Spradley and Mann (1975) also illustrate how sexual humour maintains status and role relationships. In The Cocktail Waitress (Spradley & Mann, 1975), the authors observe a complicated and tricky pattern of joking between the exclusively male bartenders and the female waitresses. It takes time for the waitresses to learn how to negotiate the boundary between acceptable joking comments and unacceptable serious insults because, “even when joking, girls must maintain a subordinate position, careful that their ritual insults do not denigrate a male bartender” (Spradley & Mann, 1975, p. 93). Even without the help of the authors’ narrative and interpretation, it is clear that the bartenders’ joking keeps the women subordinate.

The explicit or subtle sexual humour observed by Spradley and Mann (1975) and Kahn (1989) provides insight into existing power structures and gender relationships. It is interesting to note, though, that most of the research regarding sexual humour does not follow this lead but focuses instead on the legal harassment aspects. Yet, if humour, and particularly sexual humour, is being used to undermine power, then women seeking success in management roles need to be aware that even subtle sexual or gender-related joking may be blocking their path to the top.

As organizations, and organizational researchers, seem to focus primarily on finding the formula for avoiding sexual harassment litigation, popular culture and the media, paradoxically, seem intent on projecting an image that says work relationships are more rife with sexual innuendo and power trips than ever before. If television may be considered in any way a mirror of what society deems normal or acceptable, then even a superficial, non-scientific review of programming would reveal that, as in the past, sexual humour is still being used to define roles. Much of the humour in the media involves sexual situations and put downs and is considered funny because others can relate to it. However, as Spradley and Mann (1975) demonstrate, humour is often used to keep a character in her place; and many times that place is subordinate.

Conclusion

Sexual humour’s prevalence in the workplace seems to imply a normalcy that is accepted until it crosses the legal harassment line. Research that defines the boundary of acceptable sexual humour probably helps some organizations avoid legal action but does not address the possibility that sexual humour supports an existing organizational framework that is harmful to the advancement of women. We conclude that sexual humour perpetuates men’s domination of women while appearing innocent of intent, and in this way, supports the existing patriarchal, social structure of organizations. Women need to recognize that even if sexual humour does not cross the boundary into harassment, it still may communicate a deeper, and darker, meaning.

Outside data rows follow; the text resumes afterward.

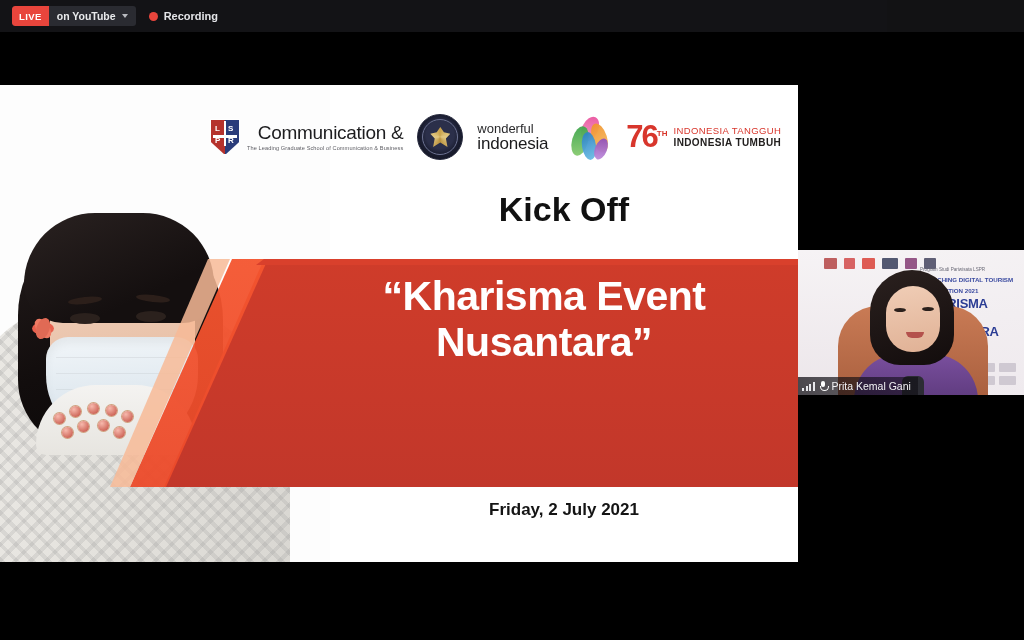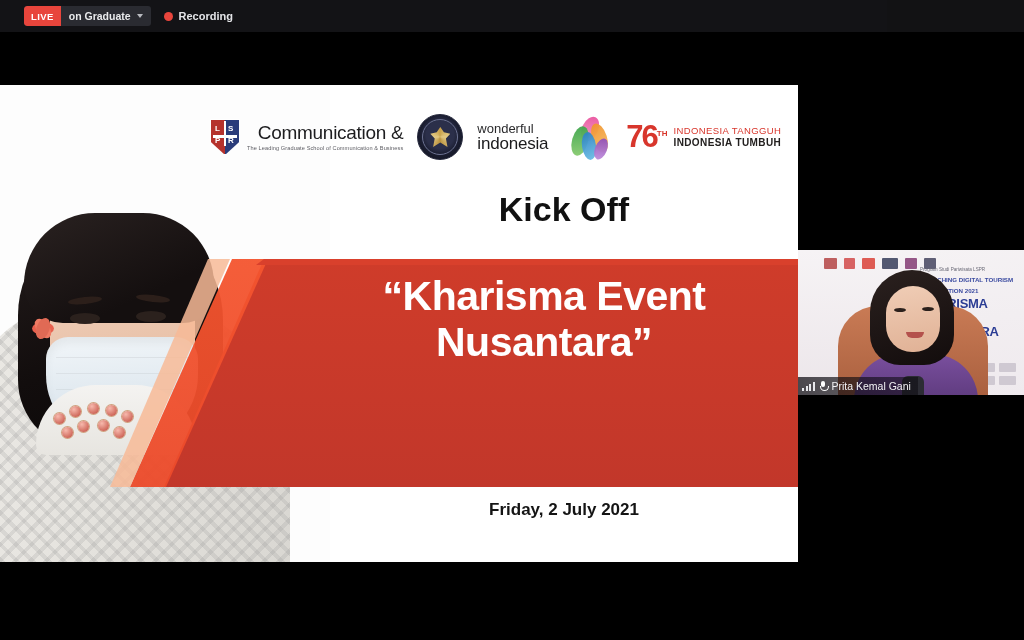--- a/index.html
+++ b/index.html
@@ -14,7 +14,7 @@
   
   .topbar {
     position: absolute; left: 0; top: 0; width: 887px; height: 32px;
-    background: #131316; display: flex; align-items: center; padding-left: 24px;
+    background: #131316; display: flex; align-items: center; padding-left: 12px;
   }
   .live-group {
     display: flex; align-items: center; height: 20px;

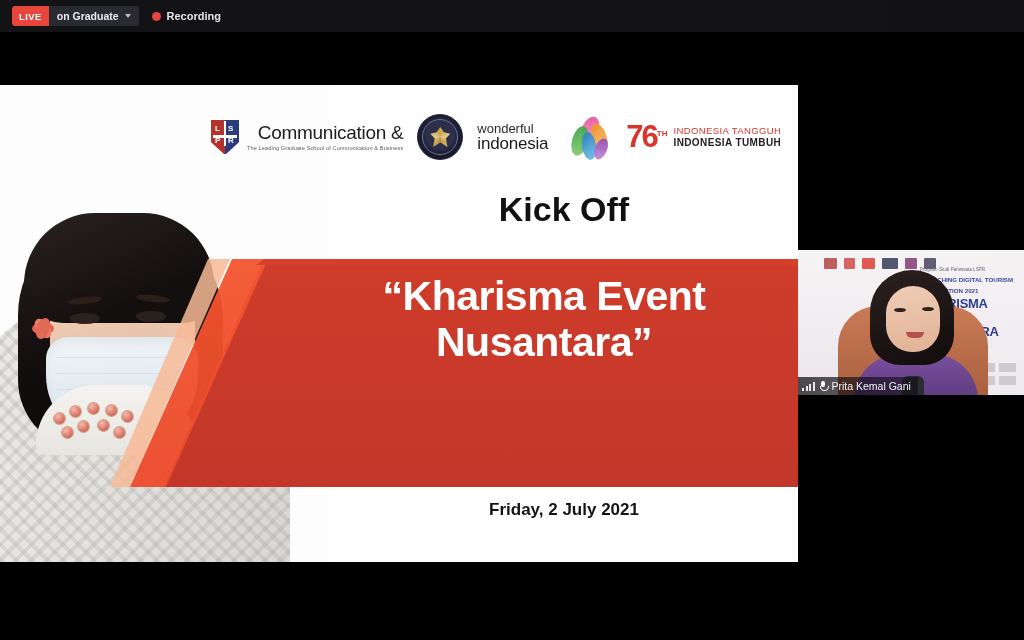--- a/index.html
+++ b/index.html
@@ -249,7 +249,7 @@
   <div class="topbar">
     <div class="live-group">
       <div class="live-badge">LIVE</div>
-      <div class="live-dest">on Graduate</div>
+      <div class="live-dest">on YouTube</div>
       <div class="caret"></div>
     </div>
     <div class="rec-group">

Is it possible that humour can be used in an organization in a way that promotes equality and does not diminish the power of men or women? In 1978, Neitz suggested that office humour should change in content to reflect the awareness of the power contained in the male narrative. This humour would allow laughter by both men and women at the expense of neither, “Laughter in this sense is only possible between equals; when men and women can both tell jokes, and can both laugh together perhaps the content will reflect the change, with neither needing to assert superiority over the other through their jokes, or in other patterns of interactions” (Neitz, 1978, p. 222). Mary Crawford (2000) also acknowledges that sexual humour “maintains a sexist social order” (p. 220), but she suggests that humour may “subvert the social order and create new realities” (p. 224).

Perhaps Neitz (1978) and Crawford (2000) are optimistic in their thinking, or just ahead of their time. Their proposals imply that organization members have an understanding of how sexual humour is used to perpetuate a male dominated structure, and we present an initial step toward that goal. Women who are leaders in their organizations need to have an understanding of the serious messages that may be hidden in seemingly harmless jokes related to sexuality or gender. Further research exploring the roles of sexual humour should not overlook women’s perspectives, the meaning behind jokes, and how humour may perpetuate relationships that are no longer appropriate.